User xenoscepter had a post a while back (as in, 364 days ago) about using engineless container vessels as carriers.
What if we applied the same concept to freighters?

Here is a typical single-hold freighter design:
1 standard cargo hold
1 one cargo shuttle bay
1 bridge
1 engineering space
some engines
some fuel storage
crew quarters as needed
armor as needed

Civilian shipping companies use this outline for the "Small" design.
In my current game, the civvy design has three size-60 engines, which gives nearly optimal net speed per cost for a single cargo hold at my tech levels.
(You can get roughly 9% more speed per cost by adding a 4th engine, another 4.5% by adding a 5th engine, and another 2% by adding a 6th engine. A 7th engine squeezes out another 0.3% gain, and after that it's downhill; the marginal cost per engine outweighs the marginal speed gain.)

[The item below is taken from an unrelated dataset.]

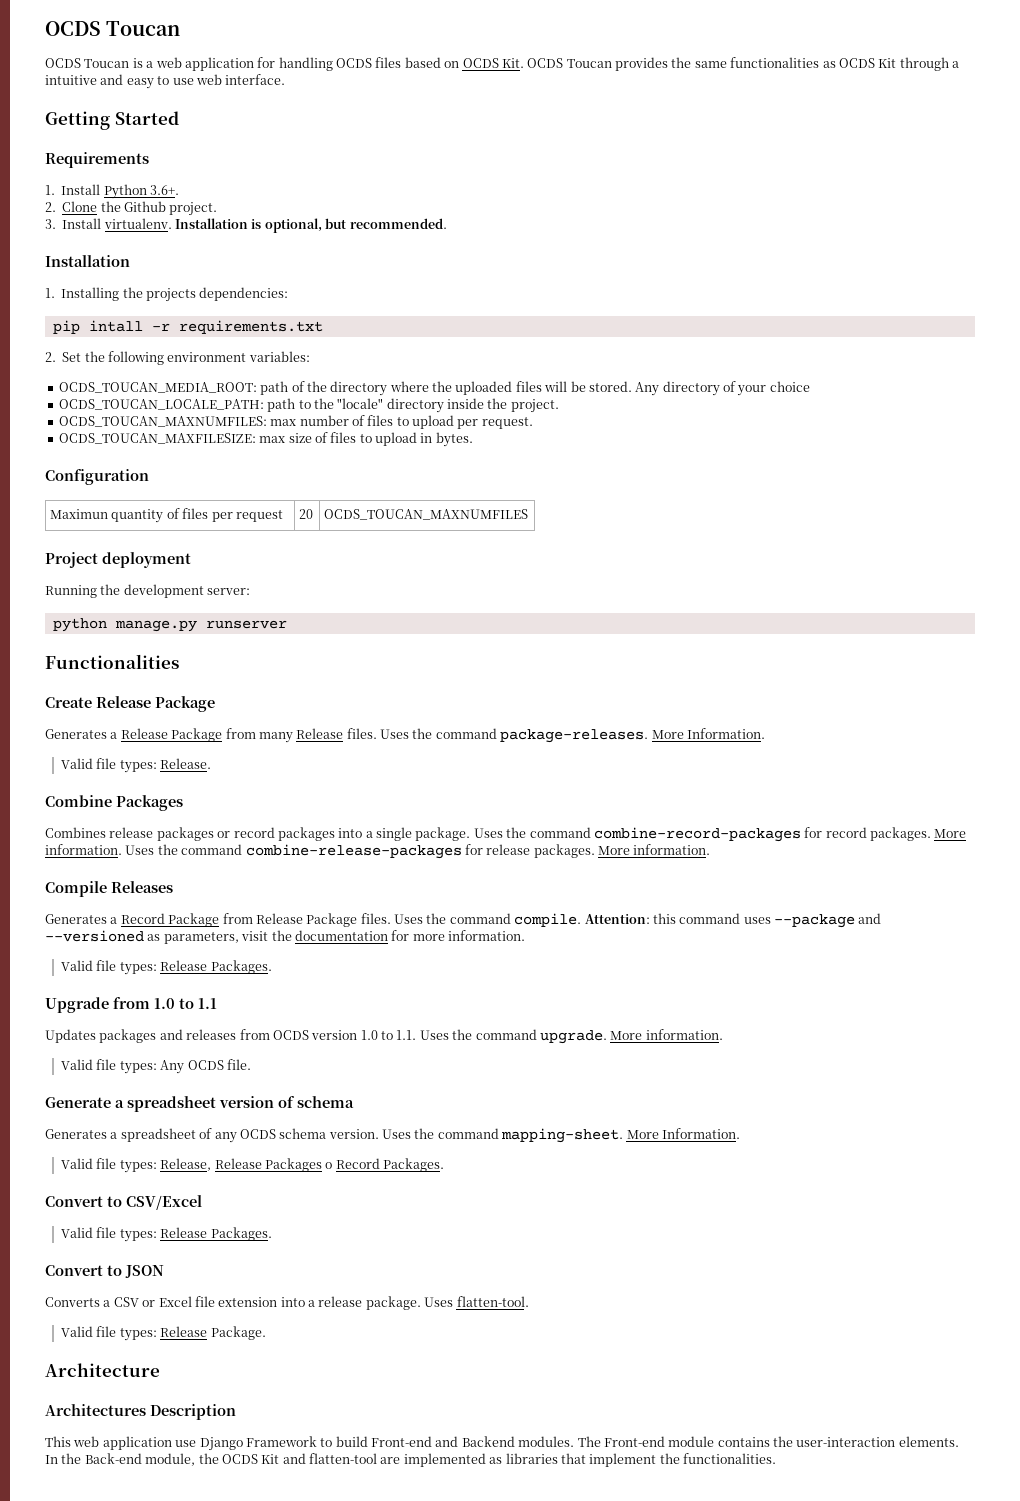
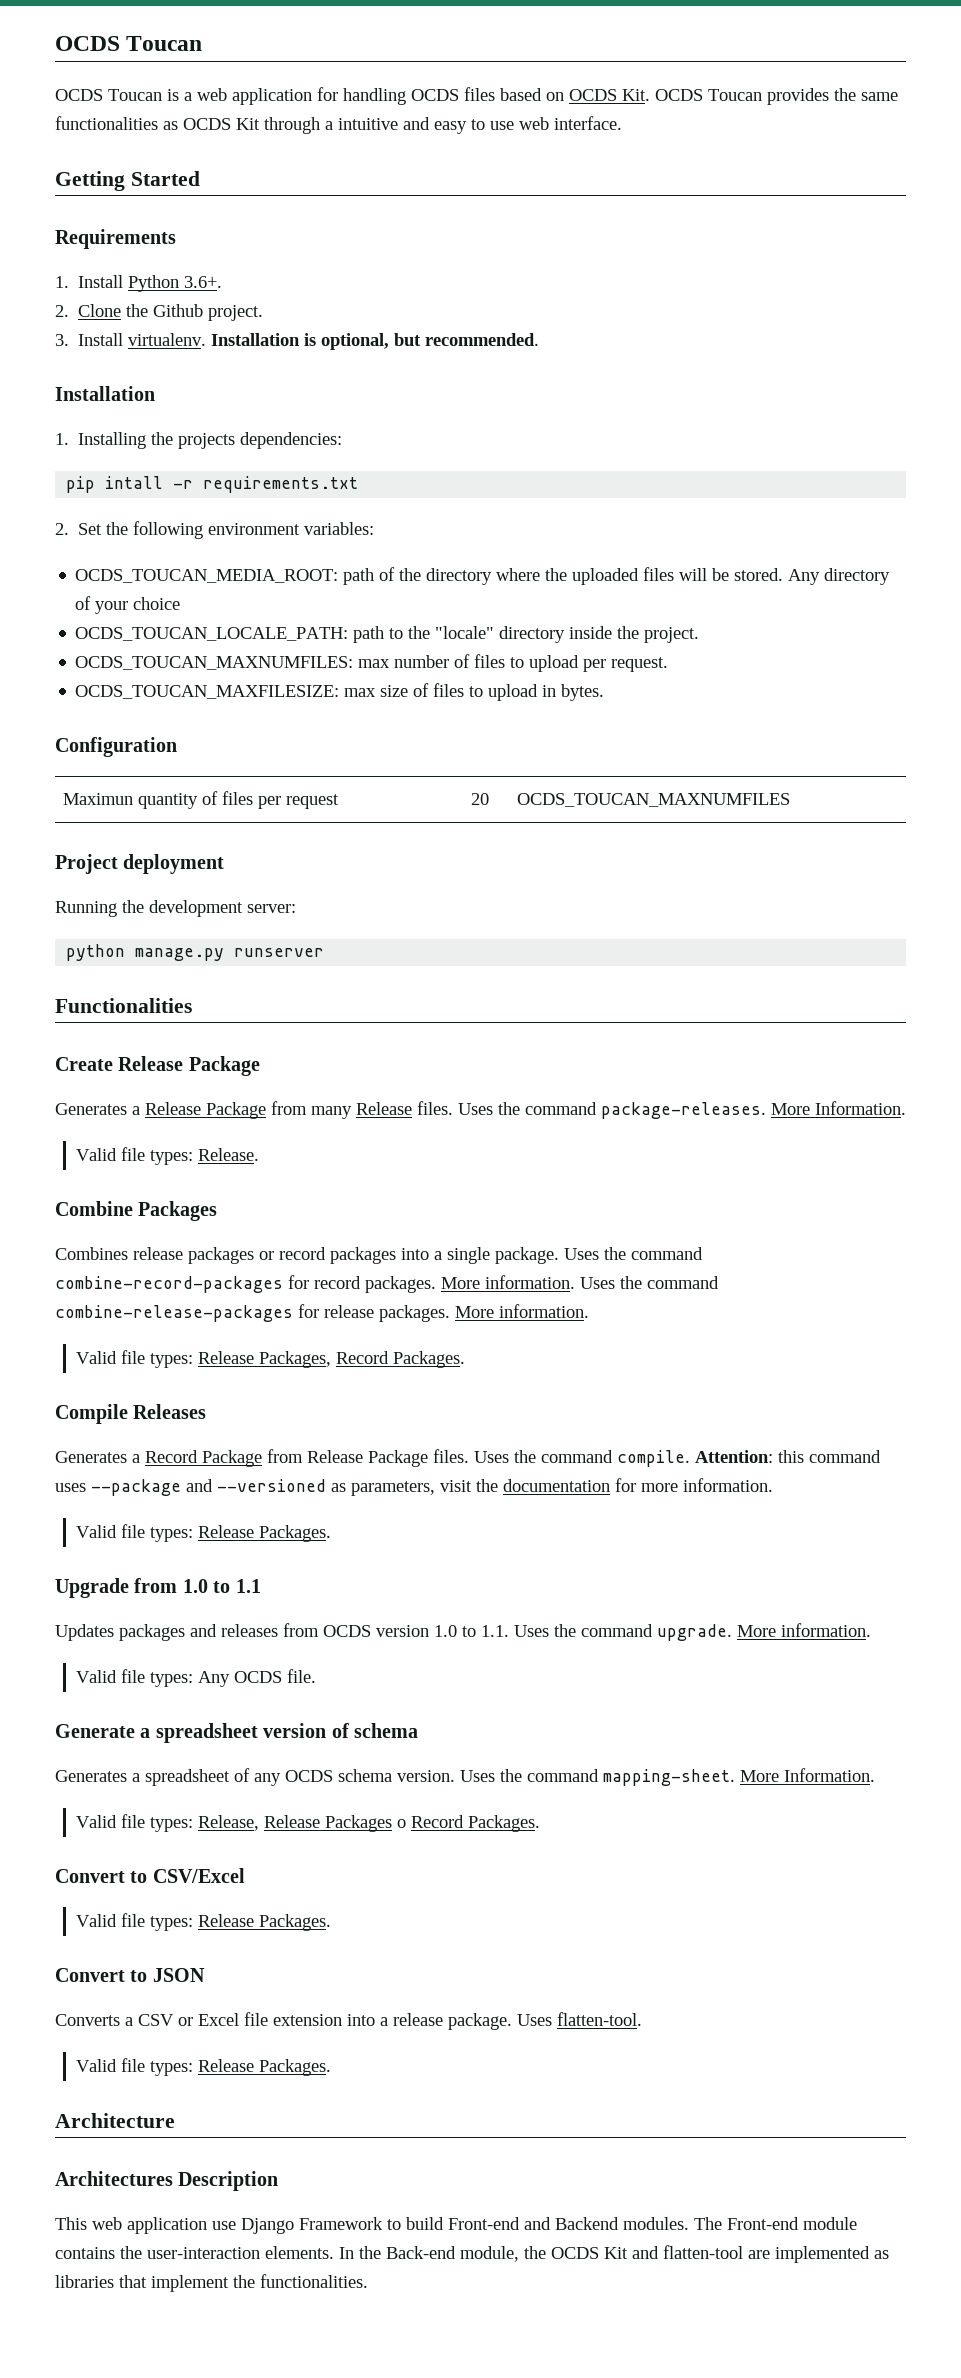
(711, 849) none -> [75,1350,465,1368] // Valid file types: Release Packages, Record Packages.
[210,1326,266,1340] Package. -> [258,2059,331,2076] Packages.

Optimizing throughput cost is good, and raw speed is good, but it is also good to keep your designs small (to minimize shipyard costs), so I mimic the civvies early and use the 3-engine design.

Design specs:
Code: [Select]
302.3 BP
35,568 tons
759 km/s
12.6 Bkm range (more precisely: 12.578...)

Care to guess what the most expensive component is?
It's armor. High Density Duranium, comprising 31.8% of the cost.
(The engines are second at 26.7%.)

I don't really need armor on these things. If they are ever attacked, they are going to die. The armor is only going to delay their destruction, and not for long.
But I can't take the armor off and keep the engines on it.
So why not split it in two? Let's make a tractor-trailer.

The trailer has the cargo hold and shuttles, and no armor.
The tractor has the engines and fuel, and a tractor beam, and must have armor.
They both have a bridge and crew quarters and a standard Engineering Spaces component.

Cost of trailer: 111.9 BP
Cost of tractor: 172.2 BP

(You could make a logical argument for leaving the bridge and the engineers off of the trailer, if the trailer is always going to be traveling with a tractor, but a) the game won't let you make a bridgeless ship over 1000t, and b) a commercial ship without engineering spaces will have a very high AFR, as if it were a military ship. You can work around these game limitations by adding some custom ship components to the database, though. Caveat hackor.)

Anyway, design specs of the combo:
Code: [Select]
284.1 BP
35,415 tons
762 km/s
12.6 Bkm range (more precisely: 12.633...)

That's a cost savings of 6% while actually increasing speed and range by 0.4%.

There are other benefits to using the tractor/trailer combo:

Trailers can be built by industry.
--It's probably not a great idea in the long run to be using your industrial capacity to build cargo holds, but the flexibility can come in handy.

Tractors aren't married to trailers; they can be used to tug other things.
--For example, I might build small(ish) orbital miners/terraformers if I already have a small tug design to use with them.

You can leave a trailer parked somewhere by itself for storage.
--You could store an entire system's mineral output at a JP, where a long-range hauler will pick it up for intersystem distribution.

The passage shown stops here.